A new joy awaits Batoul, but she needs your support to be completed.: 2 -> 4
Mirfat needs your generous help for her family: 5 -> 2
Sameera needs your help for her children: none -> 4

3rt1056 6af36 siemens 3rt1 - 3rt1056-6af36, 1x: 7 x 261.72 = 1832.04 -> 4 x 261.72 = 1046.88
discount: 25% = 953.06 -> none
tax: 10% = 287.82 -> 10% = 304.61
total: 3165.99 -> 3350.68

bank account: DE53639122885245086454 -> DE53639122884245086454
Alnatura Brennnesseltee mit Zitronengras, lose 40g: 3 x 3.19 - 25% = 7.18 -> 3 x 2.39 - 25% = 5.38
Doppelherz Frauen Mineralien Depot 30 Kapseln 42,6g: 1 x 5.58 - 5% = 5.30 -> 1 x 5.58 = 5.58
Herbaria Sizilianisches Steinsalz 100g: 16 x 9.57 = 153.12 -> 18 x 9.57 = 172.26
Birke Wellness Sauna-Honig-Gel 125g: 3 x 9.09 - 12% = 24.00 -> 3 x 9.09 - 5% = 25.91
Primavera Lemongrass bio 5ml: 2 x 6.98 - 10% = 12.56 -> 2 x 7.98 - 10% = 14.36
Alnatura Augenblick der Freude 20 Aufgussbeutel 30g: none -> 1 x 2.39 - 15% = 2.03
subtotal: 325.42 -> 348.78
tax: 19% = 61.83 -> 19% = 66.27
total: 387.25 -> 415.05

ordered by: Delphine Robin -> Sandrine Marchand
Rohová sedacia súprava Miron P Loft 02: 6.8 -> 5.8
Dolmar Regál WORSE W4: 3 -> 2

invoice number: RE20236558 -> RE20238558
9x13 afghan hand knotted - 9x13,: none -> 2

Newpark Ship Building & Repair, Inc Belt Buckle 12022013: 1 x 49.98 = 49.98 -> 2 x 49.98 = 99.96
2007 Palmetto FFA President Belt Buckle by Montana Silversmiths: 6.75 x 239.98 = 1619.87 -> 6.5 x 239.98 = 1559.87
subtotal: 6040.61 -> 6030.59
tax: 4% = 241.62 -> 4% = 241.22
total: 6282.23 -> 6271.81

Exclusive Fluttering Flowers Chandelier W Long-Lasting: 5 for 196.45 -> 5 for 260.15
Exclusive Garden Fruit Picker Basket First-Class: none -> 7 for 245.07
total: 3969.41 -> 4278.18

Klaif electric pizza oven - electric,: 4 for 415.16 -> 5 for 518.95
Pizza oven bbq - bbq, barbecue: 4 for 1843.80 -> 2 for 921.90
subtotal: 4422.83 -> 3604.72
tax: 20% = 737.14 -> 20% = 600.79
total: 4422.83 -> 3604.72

◆ What you will do
Scan the records above for the lines holding "Alnatura Brennnesseltee mit" and "Alnatura Augenblick der". Transcribe those two and every line between them word for word, and no others.

◆ Response to this task
Alnatura Brennnesseltee mit Zitronengras, lose 40g: 3 x 3.19 - 25% = 7.18 -> 3 x 2.39 - 25% = 5.38
Doppelherz Frauen Mineralien Depot 30 Kapseln 42,6g: 1 x 5.58 - 5% = 5.30 -> 1 x 5.58 = 5.58
Herbaria Sizilianisches Steinsalz 100g: 16 x 9.57 = 153.12 -> 18 x 9.57 = 172.26
Birke Wellness Sauna-Honig-Gel 125g: 3 x 9.09 - 12% = 24.00 -> 3 x 9.09 - 5% = 25.91
Primavera Lemongrass bio 5ml: 2 x 6.98 - 10% = 12.56 -> 2 x 7.98 - 10% = 14.36
Alnatura Augenblick der Freude 20 Aufgussbeutel 30g: none -> 1 x 2.39 - 15% = 2.03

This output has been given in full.